:: Assigned task ::
Output only the lines of the entries that follow, starting at the one with "geben jedoch Hinweise auf die mögliche" and running down to the one with "auf Langzeitfolgen. Es bleibt jedoch noch die", both included and unchanged.

:: Records provided ::

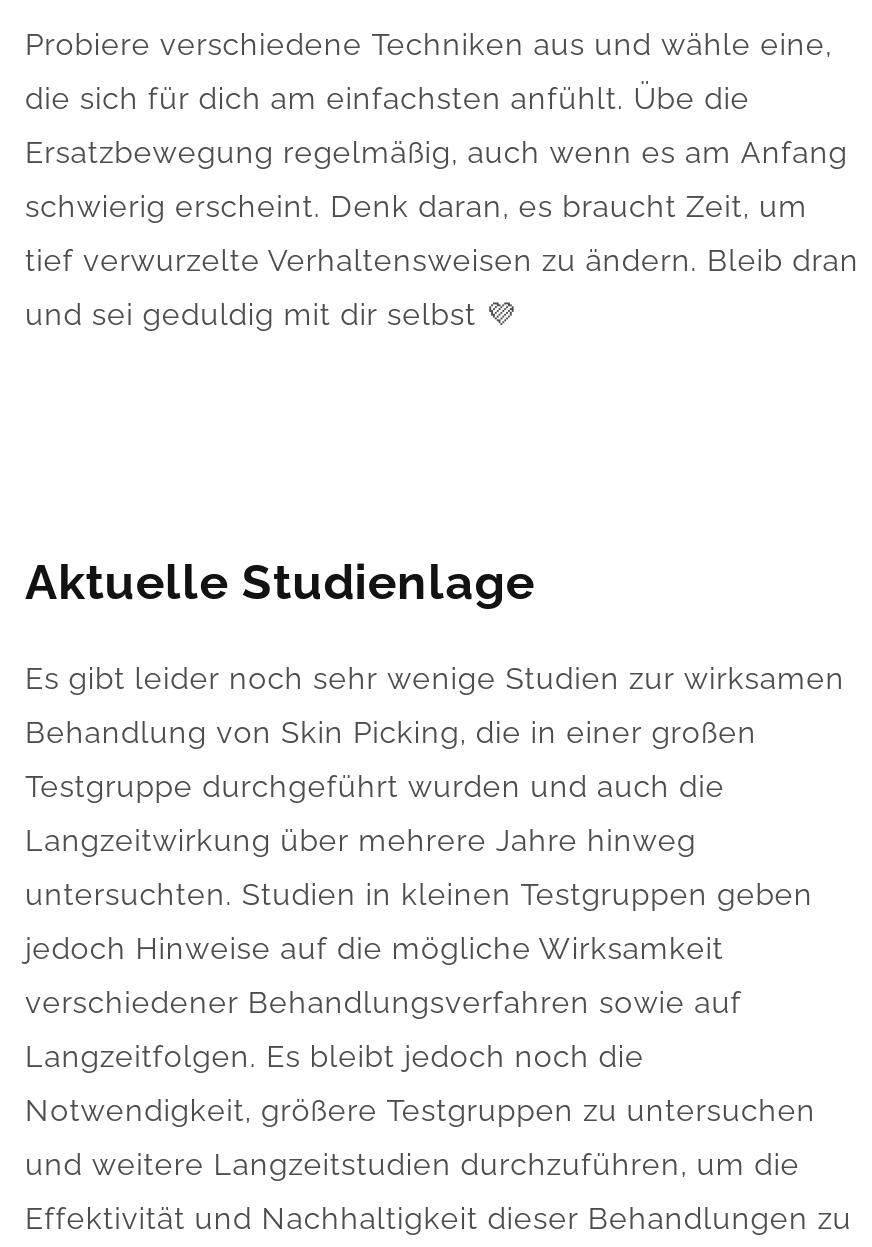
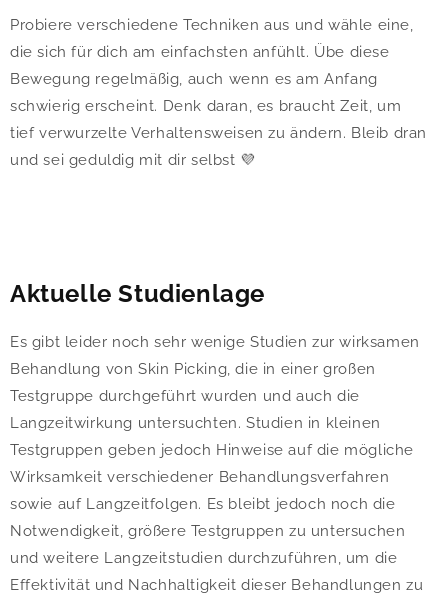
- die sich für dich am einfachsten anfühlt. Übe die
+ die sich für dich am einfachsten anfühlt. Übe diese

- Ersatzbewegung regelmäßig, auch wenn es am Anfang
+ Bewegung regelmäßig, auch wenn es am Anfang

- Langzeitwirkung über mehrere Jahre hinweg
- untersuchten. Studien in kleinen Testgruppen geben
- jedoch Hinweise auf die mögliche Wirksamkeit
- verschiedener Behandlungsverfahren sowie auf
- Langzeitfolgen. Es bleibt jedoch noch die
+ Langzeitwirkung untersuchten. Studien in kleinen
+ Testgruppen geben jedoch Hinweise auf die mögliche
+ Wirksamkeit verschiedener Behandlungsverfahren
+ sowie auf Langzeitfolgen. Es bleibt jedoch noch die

==

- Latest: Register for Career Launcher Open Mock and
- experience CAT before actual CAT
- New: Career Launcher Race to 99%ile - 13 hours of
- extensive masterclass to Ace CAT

:: Exercise solution ::
+ Testgruppen geben jedoch Hinweise auf die mögliche
+ Wirksamkeit verschiedener Behandlungsverfahren
+ sowie auf Langzeitfolgen. Es bleibt jedoch noch die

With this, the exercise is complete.